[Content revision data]

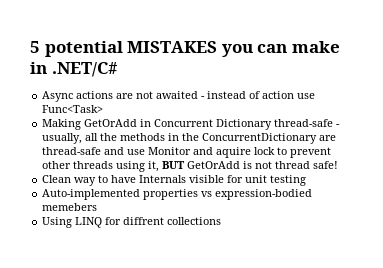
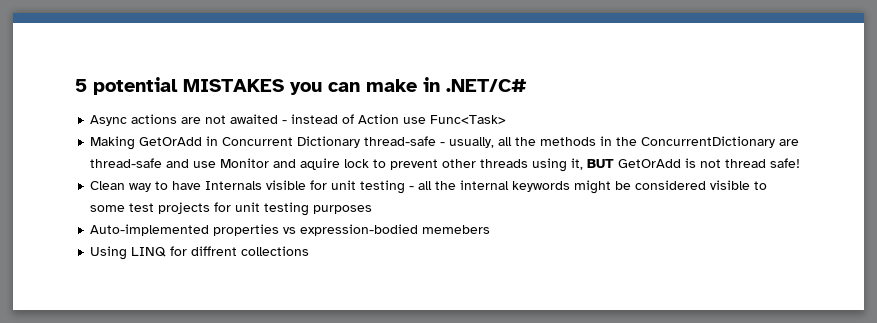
[262,91,295,99] action -> [358,114,400,124] Action
(307, 180) none -> [409,180,768,194] [90,202,373,216] - all the internal keywords might be considered visible to some test projects for unit testing purposes

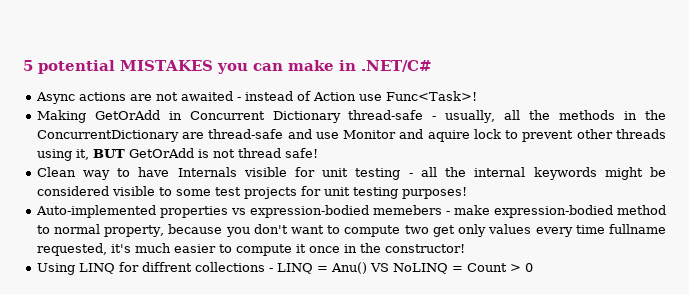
[430,115,507,124] Func<Task> -> [385,91,477,101] Func<Task>!
[313,205,373,214] purposes -> [401,187,467,199] purposes!
(491, 229) none -> [445,205,666,218] [36,224,667,237] [36,243,465,256] - make expression-bodied method to normal property, because you don't want to compute two get only values every time fullname requested, it's much easier to compute it once in the constructor!
(310, 251) none -> [268,262,533,274] - LINQ = Anu() VS NoLINQ = Count > 0

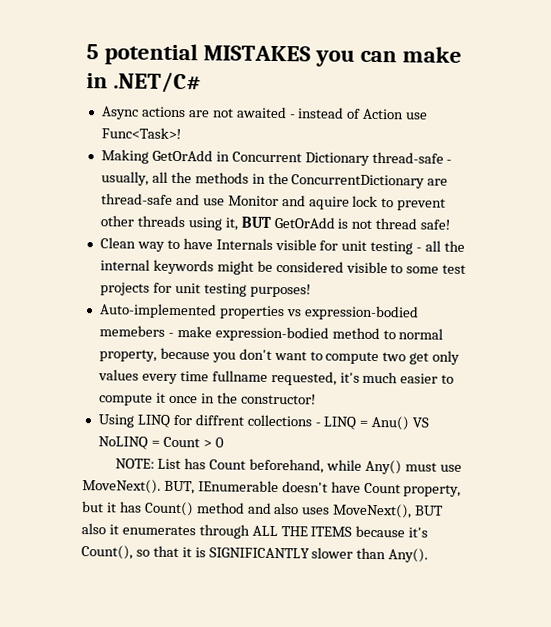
(533, 267) none -> [114,458,462,475] [82,479,462,497] [81,501,445,519] [81,523,429,539] [81,545,429,563] // NOTE: List has Count beforehand, while Any() must use MoveNext(). BUT, IEnumerable doesn't have Count property, but it has Count() method and also uses MoveNext(), BUT also it enumerates through ALL THE ITEMS because it's Count(), so that it is SIGNIFICANTLY slower than Any().

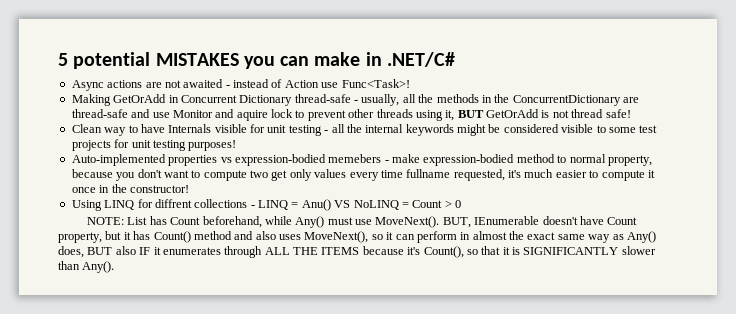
(413, 511) none -> [371,231,656,243] [58,246,84,258] so it can perform in almost the exact same way as Any() does,
(106, 529) none -> [139,247,151,255] IF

## What you are asked to do:
A faithful copy of every record is needed here. Leave the images out of it.

## Exercise answer:
[262,91,295,99] action -> [358,114,400,124] Action
(307, 180) none -> [409,180,768,194] [90,202,373,216] - all the internal keywords might be considered visible to some test projects for unit testing purposes

[430,115,507,124] Func<Task> -> [385,91,477,101] Func<Task>!
[313,205,373,214] purposes -> [401,187,467,199] purposes!
(491, 229) none -> [445,205,666,218] [36,224,667,237] [36,243,465,256] - make expression-bodied method to normal property, because you don't want to compute two get only values every time fullname requested, it's much easier to compute it once in the constructor!
(310, 251) none -> [268,262,533,274] - LINQ = Anu() VS NoLINQ = Count > 0

(533, 267) none -> [114,458,462,475] [82,479,462,497] [81,501,445,519] [81,523,429,539] [81,545,429,563] // NOTE: List has Count beforehand, while Any() must use MoveNext(). BUT, IEnumerable doesn't have Count property, but it has Count() method and also uses MoveNext(), BUT also it enumerates through ALL THE ITEMS because it's Count(), so that it is SIGNIFICANTLY slower than Any().

(413, 511) none -> [371,231,656,243] [58,246,84,258] so it can perform in almost the exact same way as Any() does,
(106, 529) none -> [139,247,151,255] IF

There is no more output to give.